Obsession with character sheets comes from the misapprehension that the R in RPG stands for “roll” and not “role” imo.

[–] Cyberspark@sh.itjust.works 10 points 4 hours ago (2 children)

Obsession with character sheets comes from pen and paper and a desire to simulate every aspect of the world. Without the tools to tweak your ability to interact with the system you can pretend to be a master thief, but unless the game reinforces that with its behaviour you're just pretending. Like you can pretend to be a vampire in Skyrim, sure, but it's more fun when you've actually got the curse and the game reinforces that.

Fundamentally a stat sheet is just a way to tell the game what your character is like in a way that it understands and can reinforce that's more granular than definition by class or by what skills you've used. And every game has one, whether you can see it and change it or not.

It's why "everyone" ends up as a stealth archer in Skyrim. Because stealth and ranged attacks are something every character would try to do, Skyrim's design means if you as much as try something it makes you better at it, even if you want to be a clumbsy barbarian.

Which ironically makes it so you can't just roleplay, you have to avoid trying anything that isn't what your character is best at. It means you can't hide from a patrol you can't handle, you have to just charge in and swing, because the game will change your character otherwise and you can't tell it not to.

[–] Gradually_Adjusting@lemmy.world 5 points 3 hours ago* (last edited 1 hour ago)

When Elder Scrolls had a character sheet, you designated specific skills that would contribute to leveling. Stealth archers were only as common as the people who preferred that play style.

Archery did kinda suck in ES3 though. Point being, incidental play didn't sabotage your character authorship. Character sheets are great.

[–] NigelFrobisher@aussie.zone 1 points 4 hours ago (1 children)

Well, there’s no reason why the DM couldn’t hold the character sheets and you only perceive that your character is good at certain things from your choices and their outcome in the scenario (but you could be wildly wrong). In real life you don’t know exactly how many charisma points you have.

[–] Cyberspark@sh.itjust.works 1 points 3 hours ago

True, but you do learn what you're good at and what you're not. You don't play as a child or teen still learning their place, though you could, but generally that's not what's done. People generally have a decent grasp on their capabilities, though they can surprise themselves it's rarely orders of magnitude out like it would not having a sheet.

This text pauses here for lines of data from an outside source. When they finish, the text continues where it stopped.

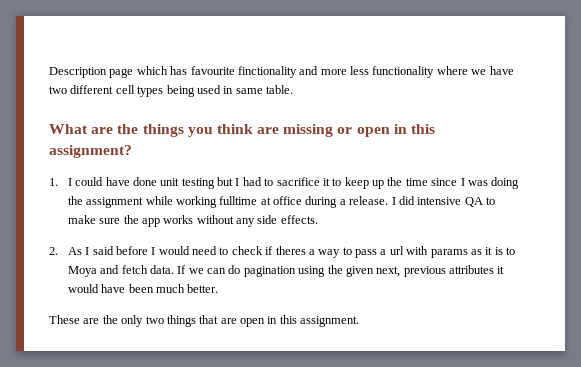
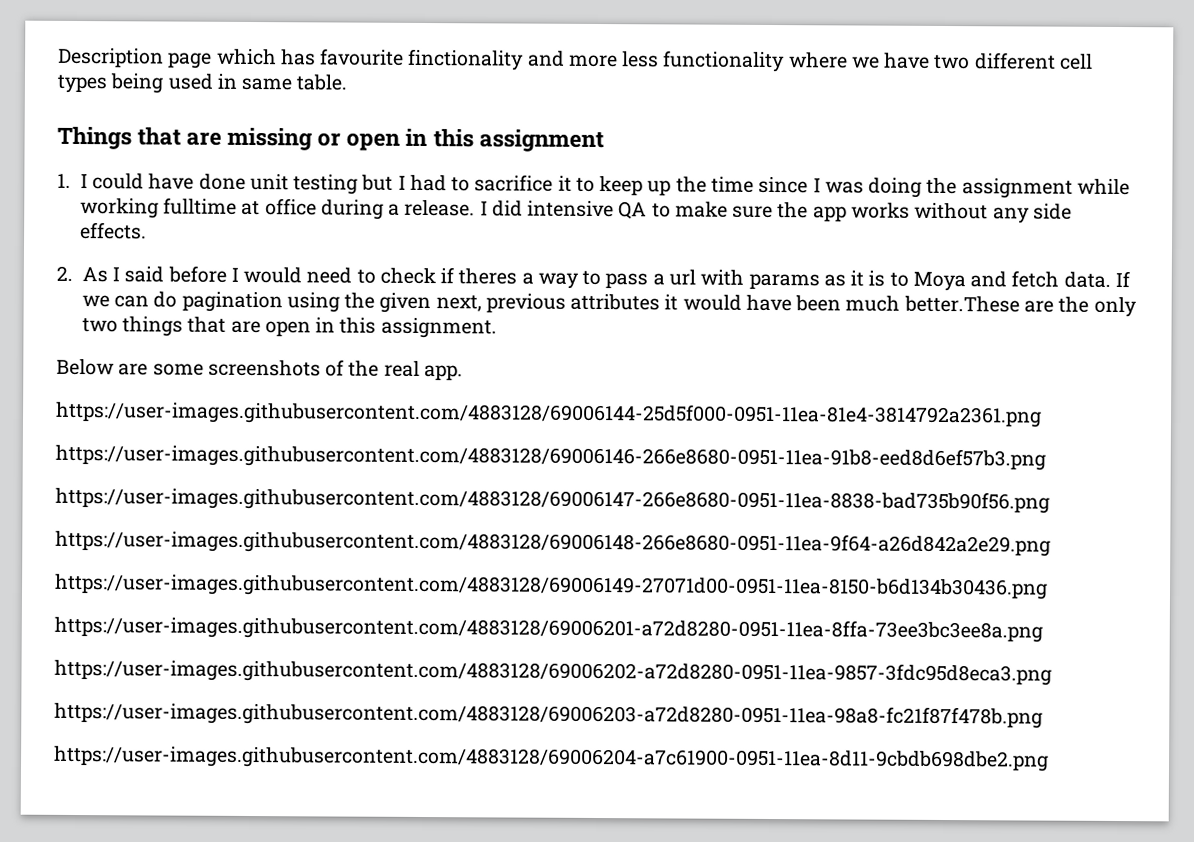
- What are the things you think are missing or open in this assignment?
+ Things that are missing or open in this assignment
- If we can do pagination using the given next, previous attributes it would have been much better.
- These are the only two things that are open in this assignment.
+ If we can do pagination using the given next, previous attributes it would have been much better.These are the only two things that are open in this assignment.
+ Below are some screenshots of the real app.
+ https://user-images.githubusercontent.com/4883128/69006144-25d5f000-0951-11ea-81e4-3814792a2361.png
+ https://user-images.githubusercontent.com/4883128/69006146-266e8680-0951-11ea-91b8-eed8d6ef57b3.png
+ https://user-images.githubusercontent.com/4883128/69006147-266e8680-0951-11ea-8838-bad735b90f56.png
+ https://user-images.githubusercontent.com/4883128/69006148-266e8680-0951-11ea-9f64-a26d842a2e29.png
+ https://user-images.githubusercontent.com/4883128/69006149-27071d00-0951-11ea-8150-b6d134b30436.png
+ https://user-images.githubusercontent.com/4883128/69006201-a72d8280-0951-11ea-8ffa-73ee3bc3ee8a.png
+ https://user-images.githubusercontent.com/4883128/69006202-a72d8280-0951-11ea-9857-3fdc95d8eca3.png
+ https://user-images.githubusercontent.com/4883128/69006203-a72d8280-0951-11ea-98a8-fc21f87f478b.png
+ https://user-images.githubusercontent.com/4883128/69006204-a7c61900-0951-11ea-8d11-9cbdb698dbe2.png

[–] Kolanaki@yiffit.net 15 points 15 hours ago* (last edited 15 hours ago) (1 children)

Personally, I find that to be good news. I prefer ES's "just do the thing to get better at it" approach over arbitrary experience points to get better at whatever you decide to upgrade when you level up.

It also doesn't mean there won't be stats. The engine still depends on stats whether or not Bethesda makes UI for it or allows granular control of it. FO4's perks, for example, set various attribute and hidden skill points in the background to hard values because that's how the game handles the extra "power attacks" you can make. Instead of how it was displayed to the user in Oblivion, where you get these extra attacks at 25, 50, 75 and 100 points in a skill, you just upgrade the perk and it sets those values to the necessary milestone.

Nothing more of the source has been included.